How can community business therefore be different? During a ‘speed action learning’ session at tables of practitioners, I heard the challenges of sourcing affordable, organic food for a local cafe; a development trust wishing to allocate housing based on diversity, not just highest priority; and a community venue needing to maximise income whilst sticking to its ethos and social agenda. The paradoxes are rife; however, practitioners don’t give up innovating to bridge these divides.
Community businesses are changing the status quo, and most importantly are set up to achieve social and environmental benefit. For this reason, success must be measured on social, ecological and economic value. Methods of doing this effectively are varied yet inconclusive. However, one tool showcased at the event expected to make a big impact is the Twine Tool. See also OC's blog on social impact.
If we want to be perceived differently, we must first change the way we perceive ourselves…
Whilst organisations take diverse approaches to measuring success internally, there’s a burning desire within these organisations to realise their power externally in the system. For some, this is about achieving scale. For others, it’s a question of being valued for the range of social, cultural and economic capital they create.

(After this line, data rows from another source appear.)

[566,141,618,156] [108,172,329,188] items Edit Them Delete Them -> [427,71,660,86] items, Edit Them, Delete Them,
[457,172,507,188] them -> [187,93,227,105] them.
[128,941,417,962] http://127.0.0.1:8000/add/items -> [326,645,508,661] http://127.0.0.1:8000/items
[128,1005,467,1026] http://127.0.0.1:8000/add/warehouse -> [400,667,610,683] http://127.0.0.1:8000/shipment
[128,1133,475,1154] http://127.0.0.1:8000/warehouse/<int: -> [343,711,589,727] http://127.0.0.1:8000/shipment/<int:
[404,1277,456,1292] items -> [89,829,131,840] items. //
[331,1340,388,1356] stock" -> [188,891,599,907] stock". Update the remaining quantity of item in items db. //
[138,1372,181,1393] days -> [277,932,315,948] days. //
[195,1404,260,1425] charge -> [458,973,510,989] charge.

Comments during the event reflected the worn-out relationship with the state as a result of too many pushbacks and too many cutbacks. Trust towards the profit driven private sector also chimed at an all-time low.
The rules which govern the system were described by guest speaker Chris Chalkley, from the Peoples Republic of Stokes Croft, a spider web for some and chains for the rest. ‘Are we the only ones who care?’ I imagined in a giant thought cloud above the room. This is an issue of self-perception it’s argued in a fishbowl conversation, a method of facilitation that involves deep listening and active participation. The culture of employees operating at the threads of capacity and prone to burnout is unsustainable. The passionate individuals who drive these organisations may not solve the world’s problems in a day, but can it be enough? It is clear that a new notion of productivity is needed. One that deviates from the hyper-masculinised world of business. This starts with the validation of the work that people are doing and a fair assessment of what’s realistic.

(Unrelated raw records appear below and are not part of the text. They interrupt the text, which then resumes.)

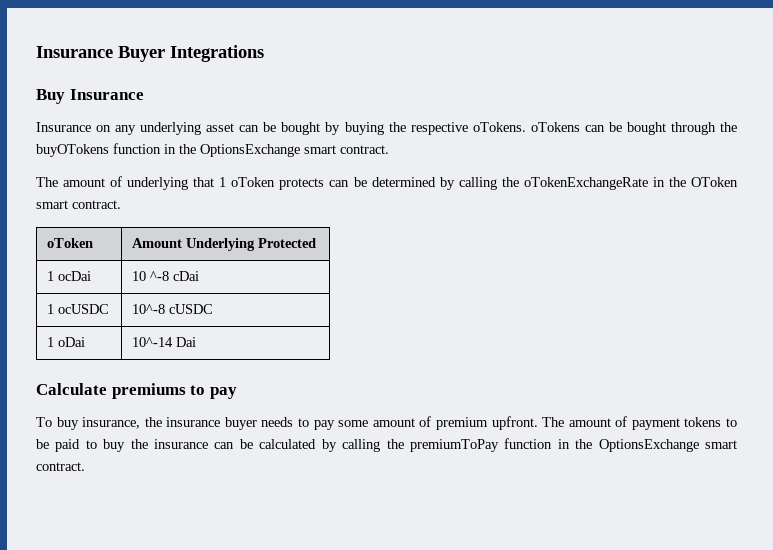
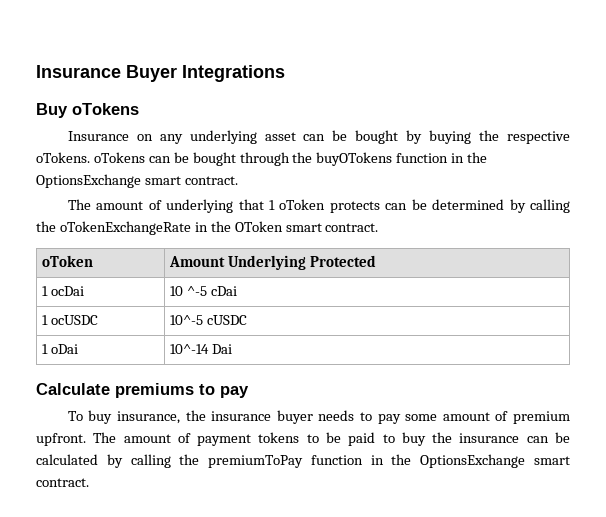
[69,89,144,100] Insurance -> [72,103,139,115] oTokens
[149,271,169,281] ^-8 -> [186,286,207,296] ^-5
[131,304,165,314] 10^-8 -> [170,315,204,325] 10^-5

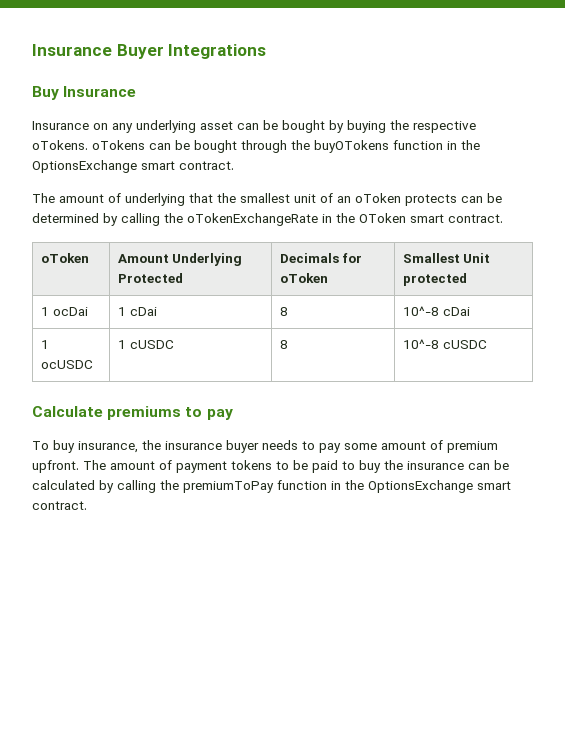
[72,103,139,115] oTokens -> [63,86,137,97] Insurance
[269,200,276,210] 1 -> [217,193,351,203] the smallest unit of an
[42,286,84,296] [170,286,207,296] // 1 ocDai | 10 ^-5 -> [279,253,363,263] [279,273,328,283] [402,253,491,263] [402,273,467,286] [40,307,88,316] [117,307,157,316] [279,307,288,316] [402,306,439,316] | Decimals for oToken | Smallest Unit protected // 1 ocDai | 1 cDai | 8 | 10^-8
[170,315,247,325] [42,344,78,354] [170,344,232,354] 10^-5 cUSDC // 1 oDai | 10^-14 Dai -> [117,340,174,349] [279,340,288,349] [402,339,487,349] 1 cUSDC | 8 | 10^-8 cUSDC

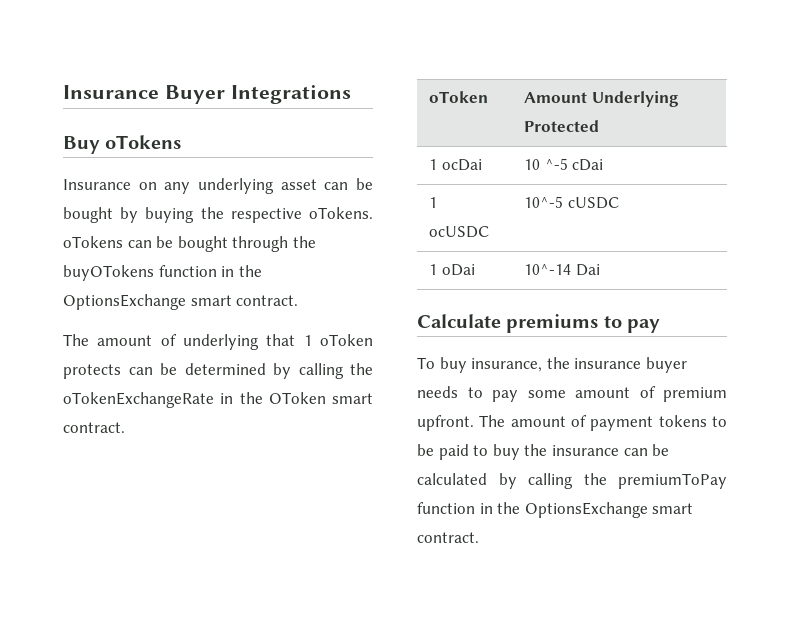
[63,86,137,97] Insurance -> [105,135,182,149] oTokens
[217,193,351,203] the smallest unit of an -> [303,335,312,346] 1
[279,253,363,263] [279,273,328,283] [402,253,491,263] [402,273,467,286] [40,307,88,316] [117,307,157,316] [279,307,288,316] [402,306,470,316] [40,340,49,349] [40,360,93,369] [117,340,174,349] [279,340,288,349] [402,339,487,349] | Decimals for oToken | Smallest Unit protected // 1 ocDai | 1 cDai | 8 | 10^-8 cDai // 1 ocUSDC | 1 cUSDC | 8 | 10^-8 cUSDC -> [429,159,482,171] [524,158,604,171] [429,197,438,208] [429,226,491,238] [524,196,620,209] [429,264,475,276] [524,264,600,276] // 1 ocDai | 10 ^-5 cDai // 1 ocUSDC | 10^-5 cUSDC // 1 oDai | 10^-14 Dai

Shared ownership is the future…
Solutions to these varied societal challenges require new structures that importantly create shared ownership of local assets. Legal vehicles for achieving these aims present at the event included development trusts, cooperatives, community share issues and land trusts. At Power Up I met passionate individuals pioneering alternatives at a time when the world desperately needs them. It wasn’t just the sumptuous array of food prepared by Coexist Community Kitchen; warming up with song and movement; revolutionary tales of direct action; critical discussions; or storytelling through group discussion and film-making that left me feeling invigorated. Events such as this remind us of the need to reimagine this world and the role of community work within it.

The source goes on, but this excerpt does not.